**Exercise goal:**
With the pictures removed, reproduce exactly the lines from the one that contains "html: <span>当前数据截至： (2019年10月14日)</span>" through the last line of the entries below.

**Input material:**

⟨

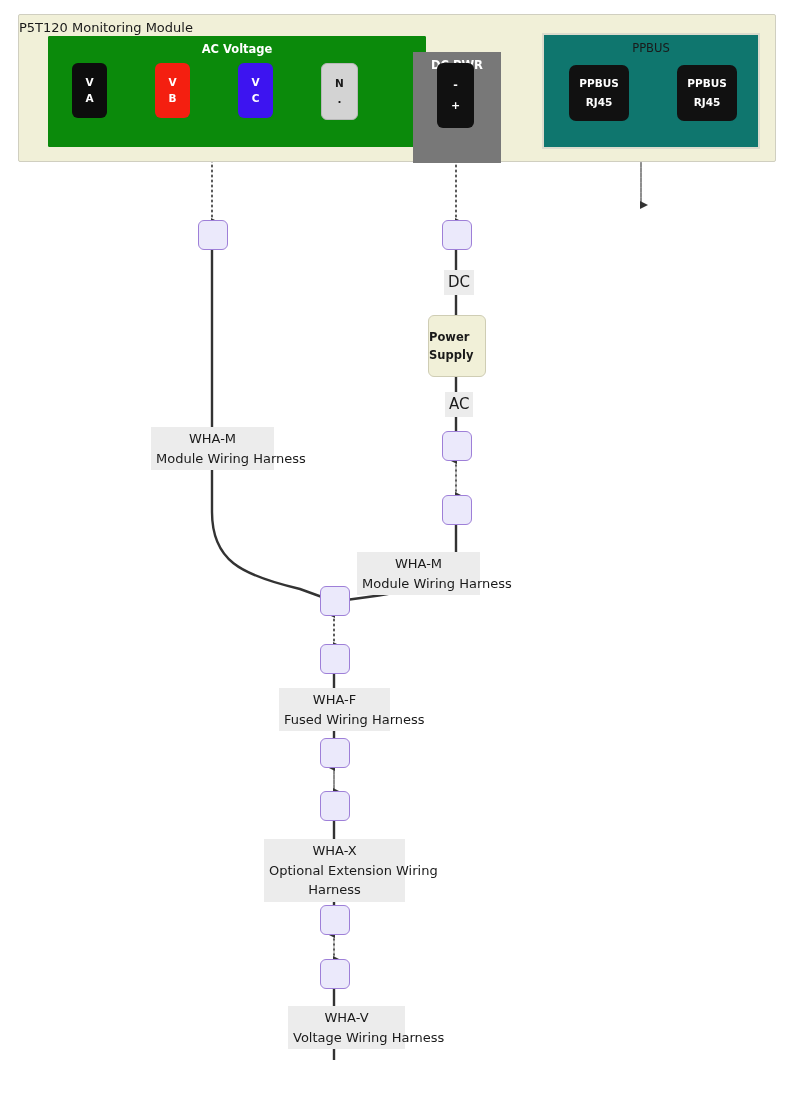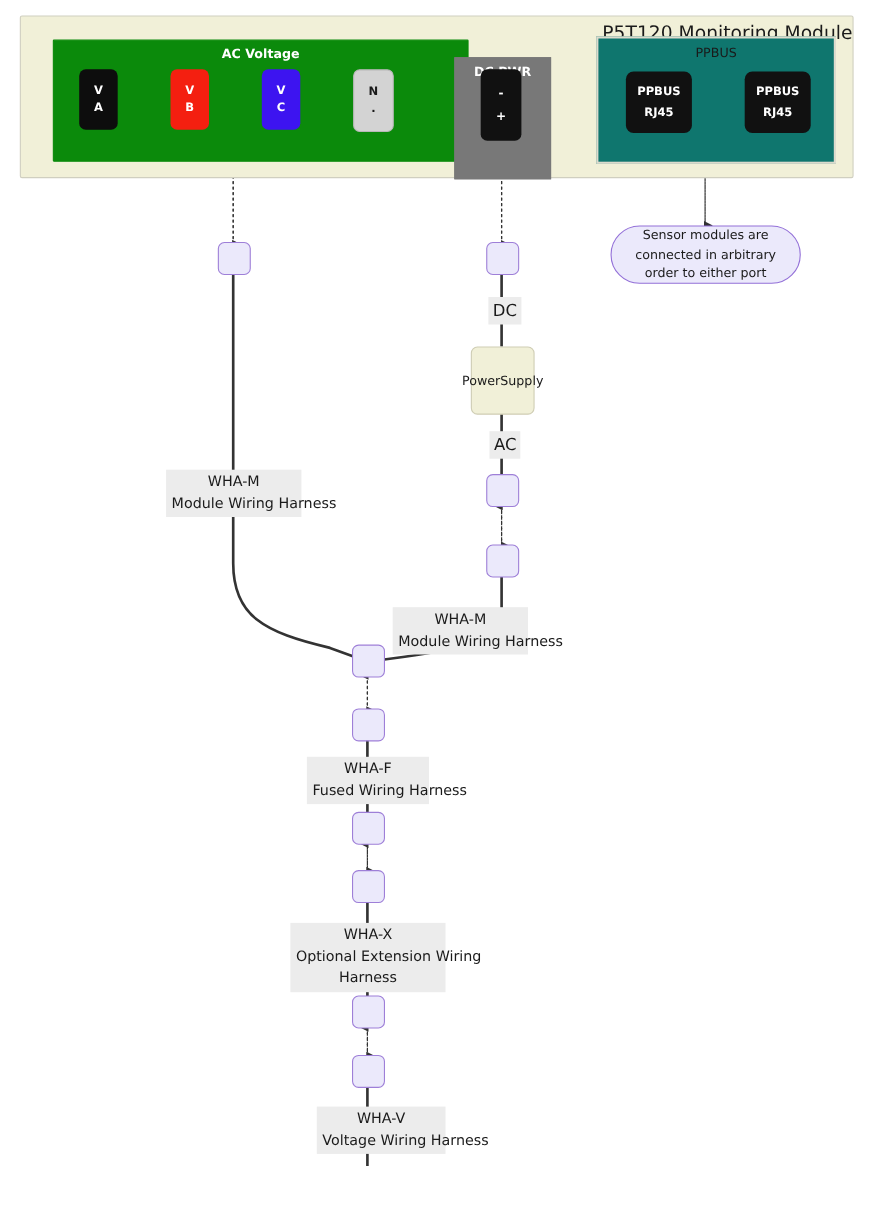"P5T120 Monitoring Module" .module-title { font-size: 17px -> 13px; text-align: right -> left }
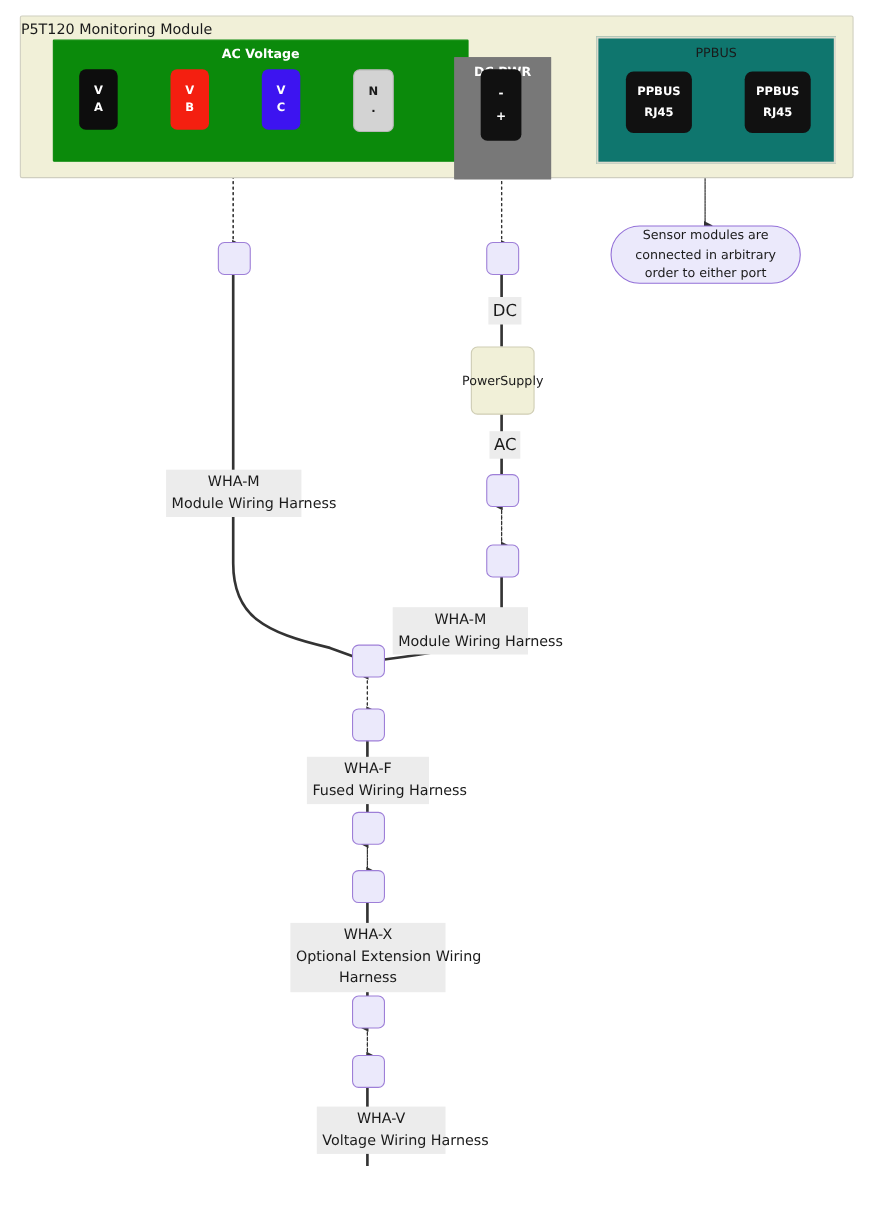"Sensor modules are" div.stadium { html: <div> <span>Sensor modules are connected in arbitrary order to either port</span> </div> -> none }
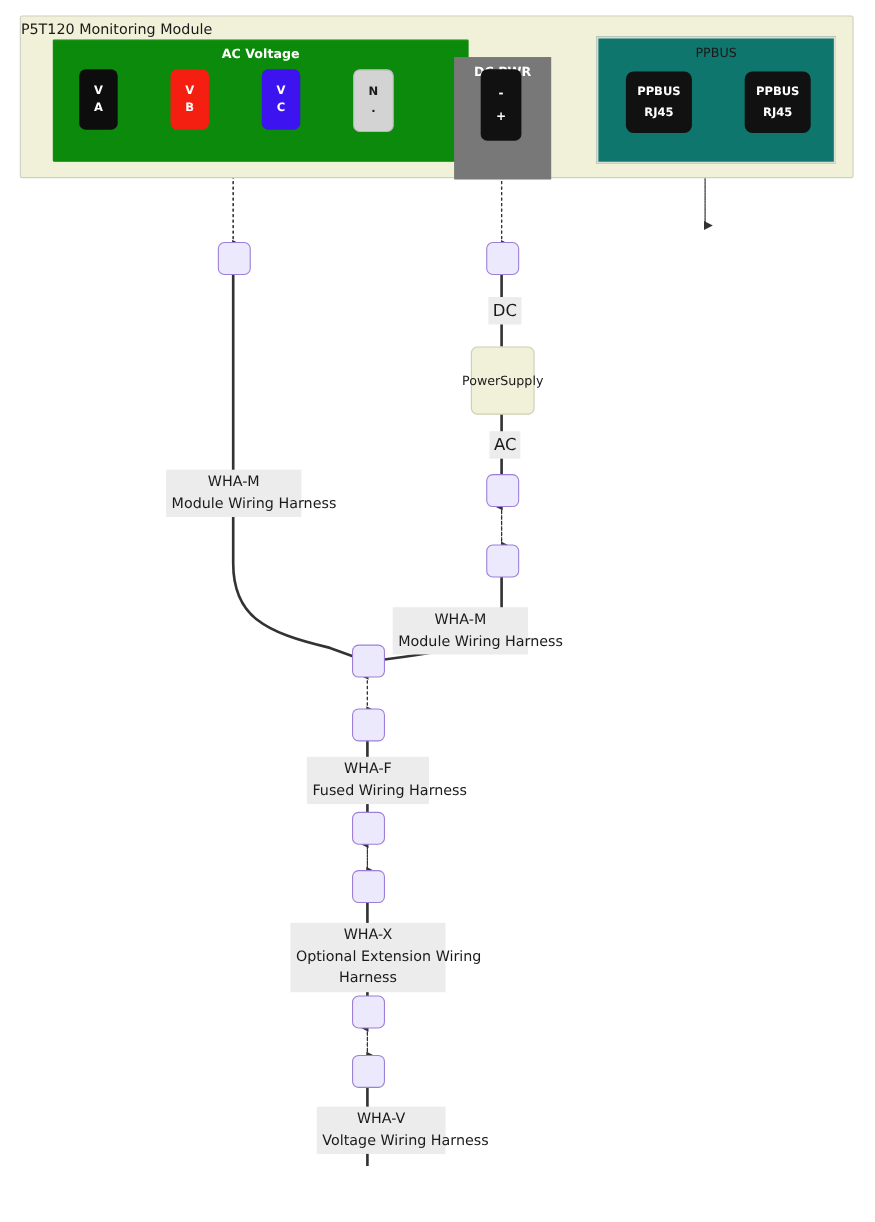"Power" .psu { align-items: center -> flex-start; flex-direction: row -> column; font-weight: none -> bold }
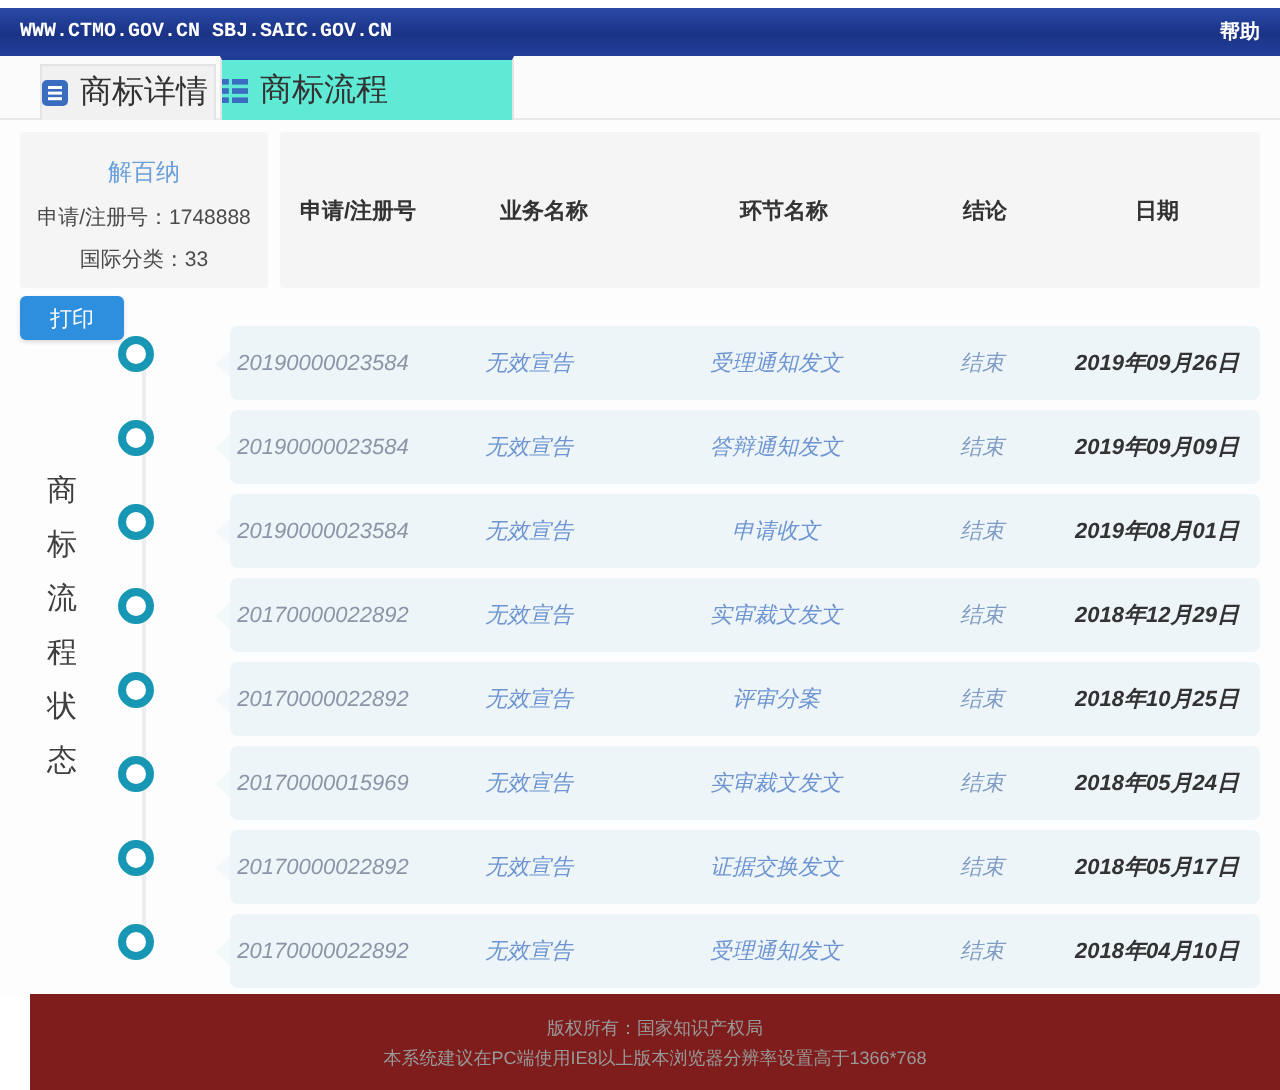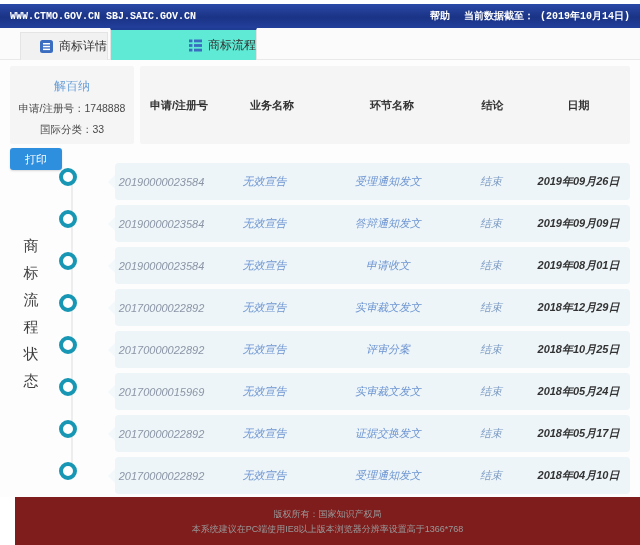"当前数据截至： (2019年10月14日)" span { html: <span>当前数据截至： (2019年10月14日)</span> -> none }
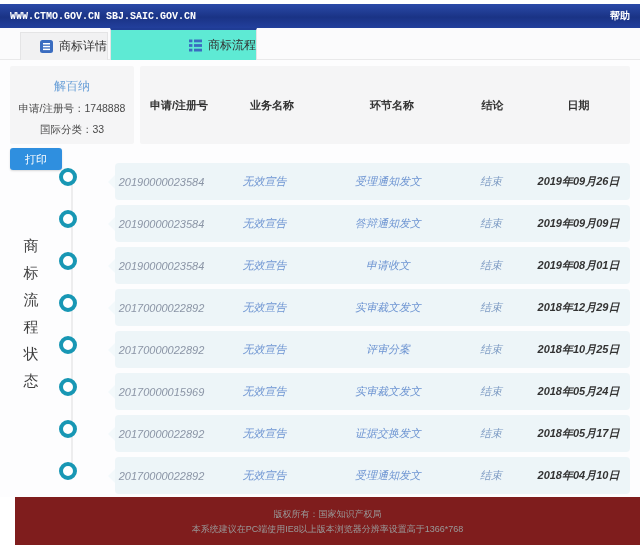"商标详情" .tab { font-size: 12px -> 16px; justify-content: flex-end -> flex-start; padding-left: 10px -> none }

⟩

**Solved exercise:**
"当前数据截至： (2019年10月14日)" span { html: <span>当前数据截至： (2019年10月14日)</span> -> none }
"商标详情" .tab { font-size: 12px -> 16px; justify-content: flex-end -> flex-start; padding-left: 10px -> none }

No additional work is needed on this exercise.